How would I go about doing this? I will not be able to be connected to the internet when I install ubuntu, so If I have to download something, I'd have to do it beforehand.


----------



## wmorri (May 29, 2008)

Here is what i have found in re-guards to using aol in ubuntu. The program is called PENAOL. I haven't really ever had to use this yet, but it doesn't look all that hard to configure.

Cheers!


----------



## PrinceRameses (May 3, 2008)

Are all those codes supposed to be run in a terminal? Can penAOL be saved to a disk or flash drive? I do I impliment the AOL disk in that?


----------



## af3 (Jun 18, 2008)

You could try installing WINE and running the AOL disc's setup program. :smile:


----------



## PrinceRameses (May 3, 2008)

Would that work though? for AOL?


----------



## wmorri (May 29, 2008)

WINE is always an option, but, you could also try a program called crossover. I haved used it in the passed and it works really well. You can download a free version for a trial, but will have to pay a once a year fee for extended use. But read about it for more information.

Cheers!


----------



## af3 (Jun 18, 2008)

Crossover is Wine with paid tech support. I have found no difference in the software other than there are people available to tell you that their software cannot do what you are trying to do with it. :laugh:

It is my understanding that Crossover is intended for business use as Wine can not be legaly be used by businesses.


----------



## PrinceRameses (May 3, 2008)

Could I download wine for ubuntu from a windows computer and save it to a disk to put on the ubuntu computer? Or would I need the ubuntu computer connected to the internet?


----------



## System366 (Jun 18, 2008)

U can download it Vie Windows but this would be rather awkward and i personally dont know where u get it from... a simpler way to go about this is to get an Ethernet Cable connect it to your windows Computer then to your Linux computer... this way ur Linux computer will connect Through LAN to ur PC and gain access to the internet.

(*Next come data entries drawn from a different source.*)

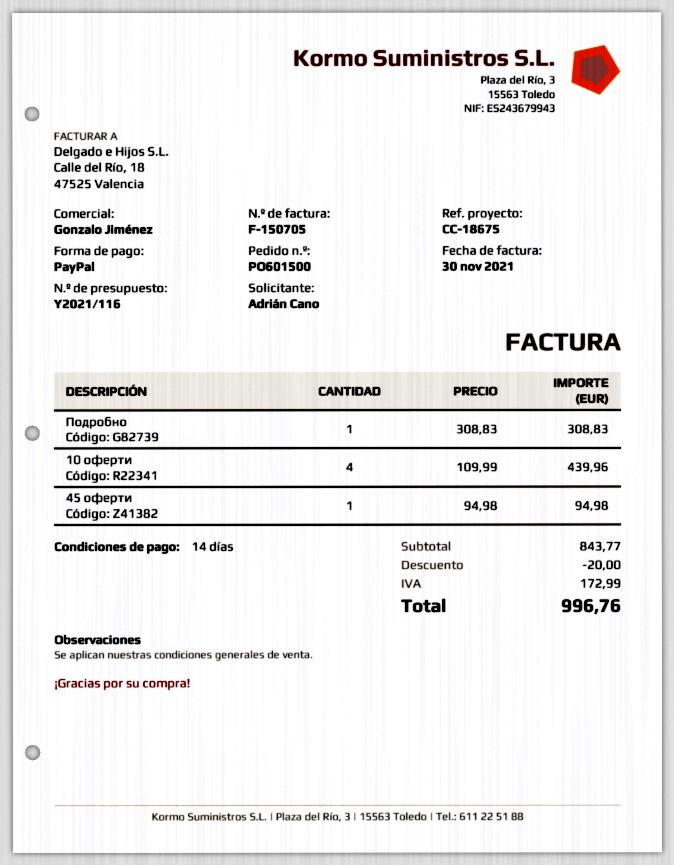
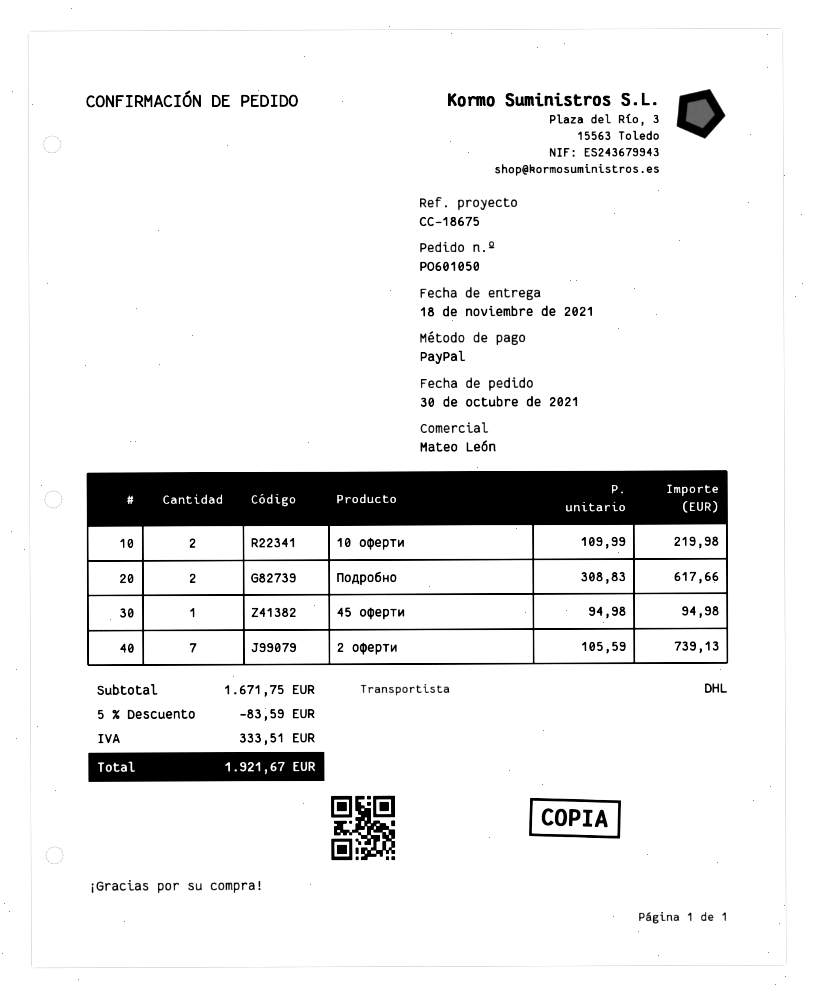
order number: PO601500 -> PO601050
sales rep: Gonzalo Jiménez -> Mateo León
Подробно: 1 x 308.83 = 308.83 -> 2 x 308.83 = 617.66
10 оферти: 4 x 109.99 = 439.96 -> 2 x 109.99 = 219.98
2 оферти: none -> 7 x 105.59 = 739.13
subtotal: 843.77 -> 1671.75
discount: 20.00 -> 83.59
tax: 172.99 -> 333.51
total: 996.76 -> 1921.67

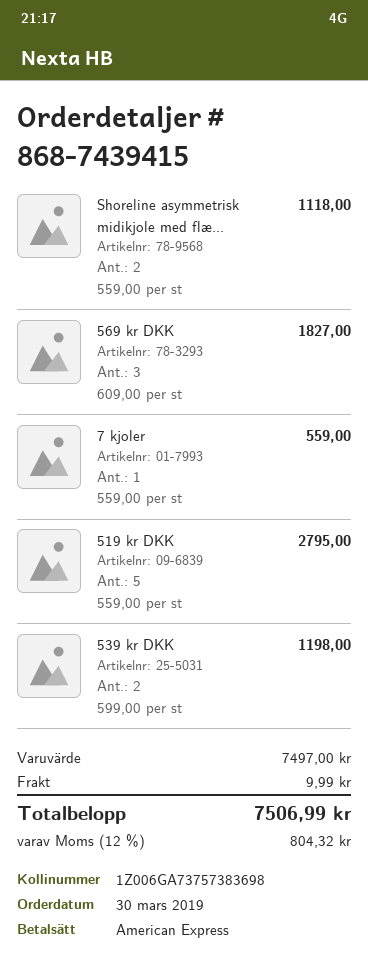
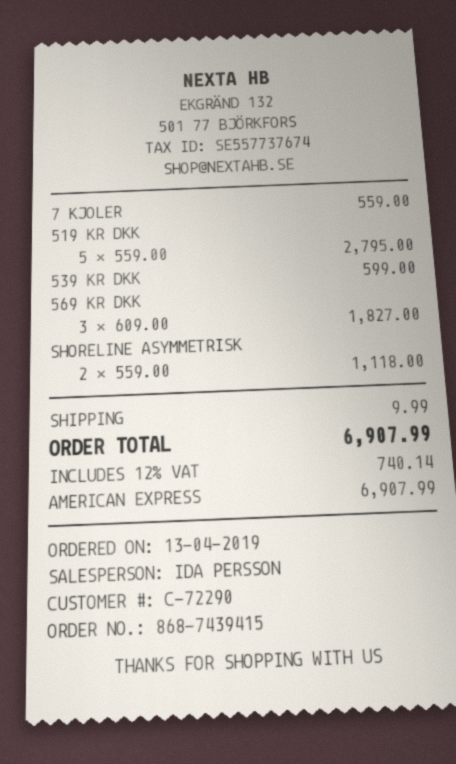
order date: 2019-03-30 -> 2019-04-13
539 kr DKK: 2 x 599.00 = 1198.00 -> 1 x 599.00 = 599.00
tax: 12% = 804.32 -> 12% = 740.14
total: 7506.99 -> 6907.99

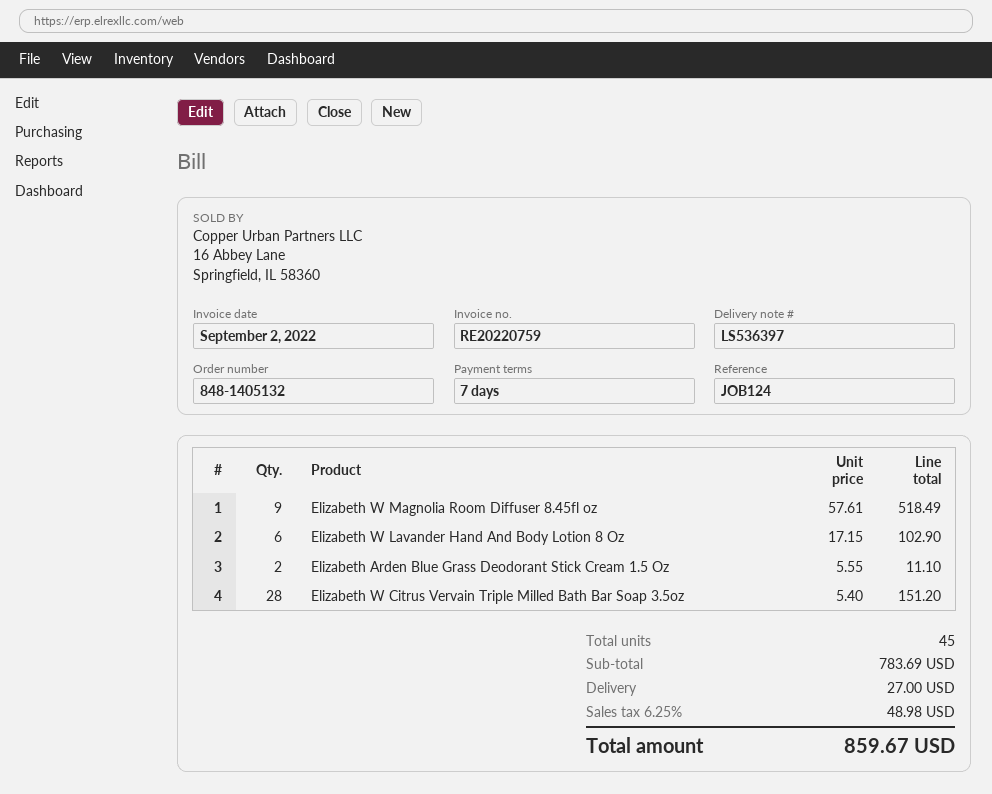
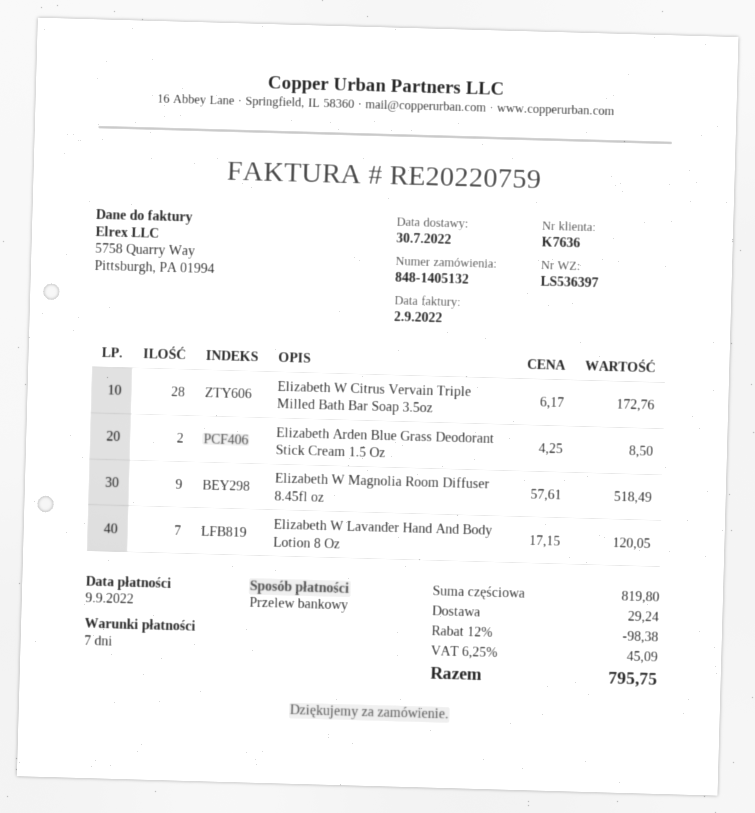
Elizabeth W Lavander Hand And Body Lotion 8 Oz: 6 x 17.15 = 102.90 -> 7 x 17.15 = 120.05
Elizabeth Arden Blue Grass Deodorant Stick Cream 1.5 Oz: 2 x 5.55 = 11.10 -> 2 x 4.25 = 8.50
Elizabeth W Citrus Vervain Triple Milled Bath Bar Soap 3.5oz: 28 x 5.40 = 151.20 -> 28 x 6.17 = 172.76
subtotal: 783.69 -> 819.80
discount: none -> 12% = 98.38
shipping: 27.00 -> 29.24
tax: 6.25% = 48.98 -> 6.25% = 45.09
total: 859.67 -> 795.75

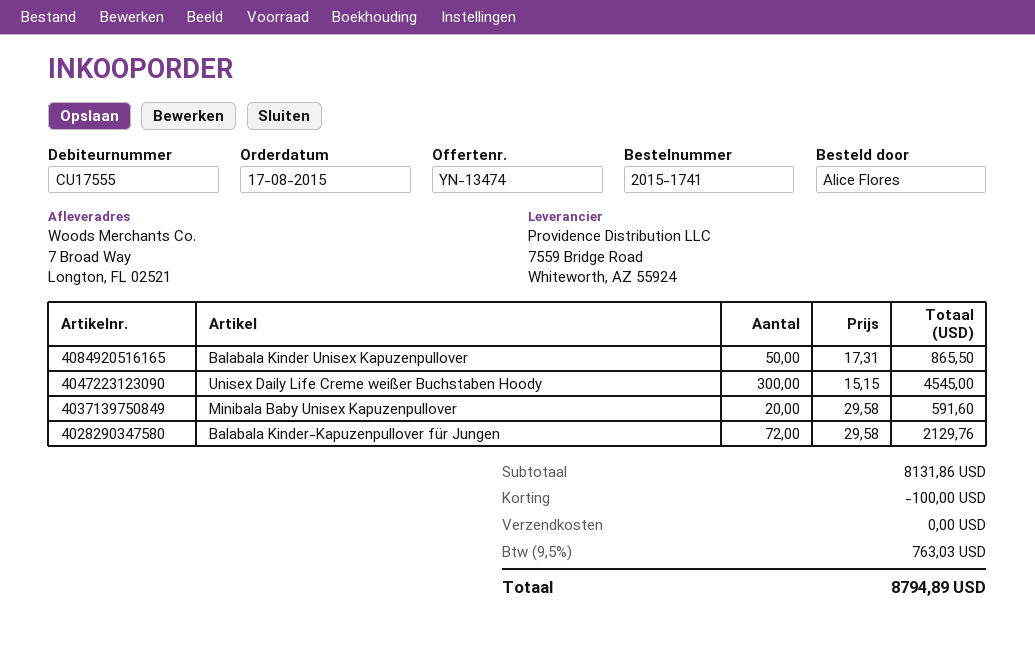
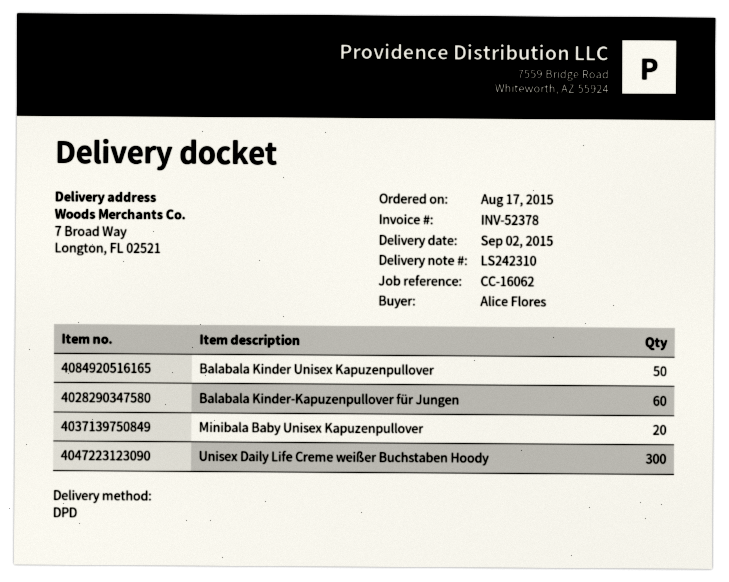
Balabala Kinder-Kapuzenpullover für Jungen: 72 -> 60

Then simpy open a command terminal su to root and type apt-get install Wine. if there is no such package then type aptitude search wine and find the correct name and then atp-get install <correct name> 

SystemOveride366


----------



## wmorri (May 29, 2008)

System, what you are talking about is a crossover cable. This is an ethernet cable that allows you to connect to computers together. This is a possiblity but, i believe that Prince is dual booting. But correct me if I am wrong.

Cheers!


----------



## System366 (Jun 18, 2008)

Does ur card show up in the restricted drivers menu? if not i think there is a program that can take the .ini file for the windows driver from the disc and use it to get the card/modem to work in linux. I know this works with Wireless cards as i had to install mine this way 

SystemOveride366


----------



## PrinceRameses (May 3, 2008)

Linux hasn't yet been installed. windows 98 is on there now.


----------



## af3 (Jun 18, 2008)

System366 said:


> U can download it Vie Windows but this would be rather awkward and i personally dont know where u get it from... a simpler way to go about this is to get an Ethernet Cable connect it to your windows Computer then to your Linux computer... this way ur Linux computer will connect Through LAN to ur PC and gain access to the internet.
> 
> Then simpy open a command terminal su to root and type apt-get install Wine. if there is no such package then type aptitude search wine and find the correct name and then atp-get install <correct name>
> 
> SystemOveride366


Not just any ethernet cable will work this way. A peer-to-peer connection without a router requires a "Crossover Cable"

There are far better distros out there. Ubuntu feels like it is missing many key features (in my opinion). I would never recommend it to beginners.


----------